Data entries
- - - -

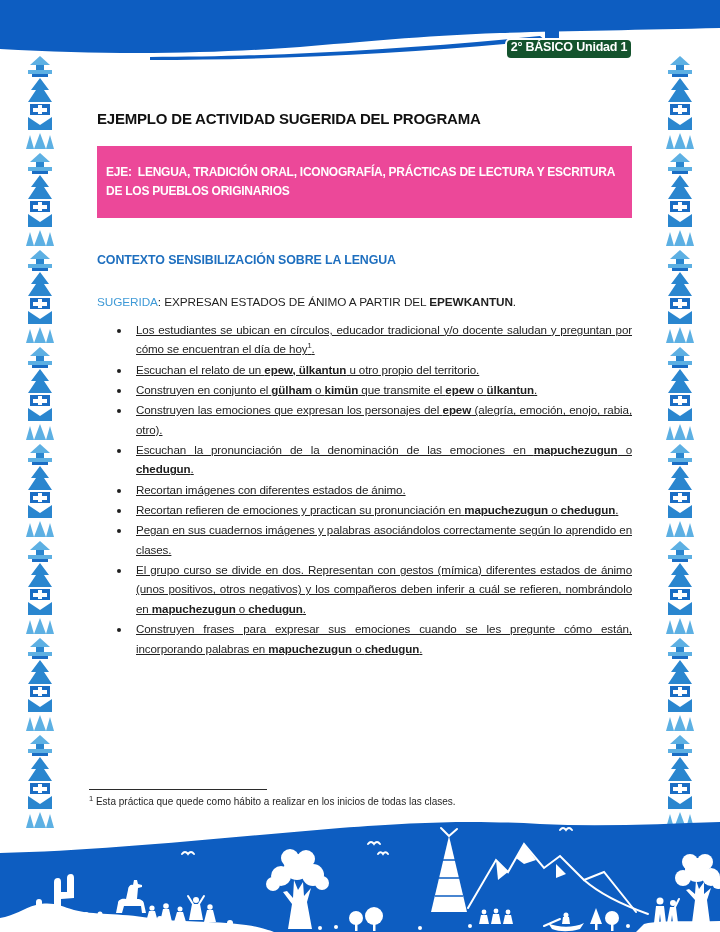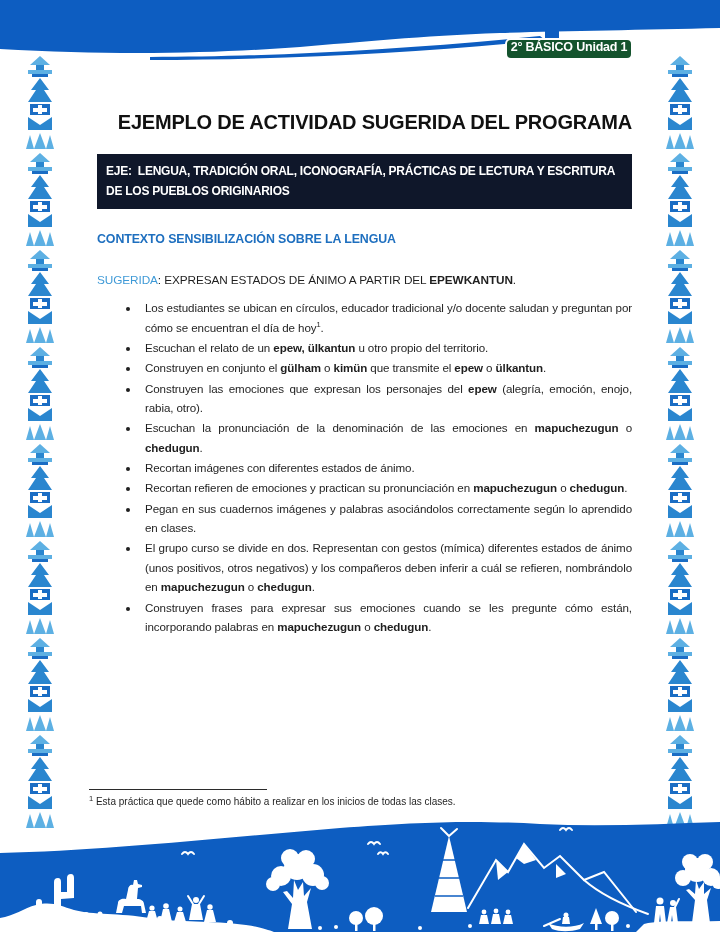--- a/index.html
+++ b/index.html
@@ -16,36 +16,36 @@
     border-radius:6px;color:#fff;font-weight:bold;font-size:12.5px;display:flex;
     justify-content:center;box-sizing:border-box;letter-spacing:-0.2px;
   }
   
   .border-col{top:56px;width:34px;height:780px;}
   #border-left{left:23px;}
   #border-right{left:663px;}
   
   .content{left:97px;top:106px;width:535px;font-size:11.6px;line-height:1.67;letter-spacing:-0.1px;}
   .doc-title{
-    text-align:right;font-weight:bold;font-size:20px;color:#111;margin:0 0 0 0;letter-spacing:-0.2px;
+    text-align:left;font-weight:bold;font-size:15px;color:#111;margin:0 0 0 0;letter-spacing:-0.2px;
   }
   .eje-banner{
-    margin-top:15px;background:#0f172a;color:#fff;font-weight:bold;font-size:12px;
-    line-height:1.6;padding:8px 9px;letter-spacing:-0.25px;white-space:pre-wrap;
+    margin-top:15px;background:#ec4899;color:#fff;font-weight:bold;font-size:12px;
+    line-height:1.6;padding:17px 9px;letter-spacing:-0.25px;white-space:pre-wrap;
   }
   .context-heading{
-    margin-top:20px;color:#1e6fbf;font-weight:bold;font-size:12.4px;letter-spacing:-0.1px;
+    margin-top:32px;color:#1e6fbf;font-weight:bold;font-size:12.4px;letter-spacing:-0.1px;
   }
   .activity-line{margin-top:22px;font-size:11.8px;}
   .activity-label{color:#3f9ad7;}
   .examples-label{margin-top:18px;}
   ul.examples{
     margin:7px 0 0 0;padding:0 0 0 26px;text-align:justify;
   }
-  ul.examples li{padding-left:5px;margin:0 0 1px 17px;}
+  ul.examples li{padding-left:5px;margin:0 0 1px 8px;text-decoration:underline;}
   .b{font-weight:bold;}
   sup{font-size:7.5px;line-height:0;}
   
   .footnote{left:89px;top:789px;width:535px;font-size:10px;line-height:1.5;}
   .fn-rule{width:178px;border-top:1.5px solid #2b2b2b;margin:0 0 4px 0;}
   
   #footer-art{left:0;bottom:0;width:720px;height:112px;}
 </style>
 </head>
 <body>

- - - -

An exact copy of the data above is required, printed without its pictures.

--- a/index.html
+++ b/index.html
@@ -16,36 +16,36 @@
     border-radius:6px;color:#fff;font-weight:bold;font-size:12.5px;display:flex;
     justify-content:center;box-sizing:border-box;letter-spacing:-0.2px;
   }
   
   .border-col{top:56px;width:34px;height:780px;}
   #border-left{left:23px;}
   #border-right{left:663px;}
   
   .content{left:97px;top:106px;width:535px;font-size:11.6px;line-height:1.67;letter-spacing:-0.1px;}
   .doc-title{
-    text-align:right;font-weight:bold;font-size:20px;color:#111;margin:0 0 0 0;letter-spacing:-0.2px;
+    text-align:left;font-weight:bold;font-size:15px;color:#111;margin:0 0 0 0;letter-spacing:-0.2px;
   }
   .eje-banner{
-    margin-top:15px;background:#0f172a;color:#fff;font-weight:bold;font-size:12px;
-    line-height:1.6;padding:8px 9px;letter-spacing:-0.25px;white-space:pre-wrap;
+    margin-top:15px;background:#ec4899;color:#fff;font-weight:bold;font-size:12px;
+    line-height:1.6;padding:17px 9px;letter-spacing:-0.25px;white-space:pre-wrap;
   }
   .context-heading{
-    margin-top:20px;color:#1e6fbf;font-weight:bold;font-size:12.4px;letter-spacing:-0.1px;
+    margin-top:32px;color:#1e6fbf;font-weight:bold;font-size:12.4px;letter-spacing:-0.1px;
   }
   .activity-line{margin-top:22px;font-size:11.8px;}
   .activity-label{color:#3f9ad7;}
   .examples-label{margin-top:18px;}
   ul.examples{
     margin:7px 0 0 0;padding:0 0 0 26px;text-align:justify;
   }
-  ul.examples li{padding-left:5px;margin:0 0 1px 17px;}
+  ul.examples li{padding-left:5px;margin:0 0 1px 8px;text-decoration:underline;}
   .b{font-weight:bold;}
   sup{font-size:7.5px;line-height:0;}
   
   .footnote{left:89px;top:789px;width:535px;font-size:10px;line-height:1.5;}
   .fn-rule{width:178px;border-top:1.5px solid #2b2b2b;margin:0 0 4px 0;}
   
   #footer-art{left:0;bottom:0;width:720px;height:112px;}
 </style>
 </head>
 <body>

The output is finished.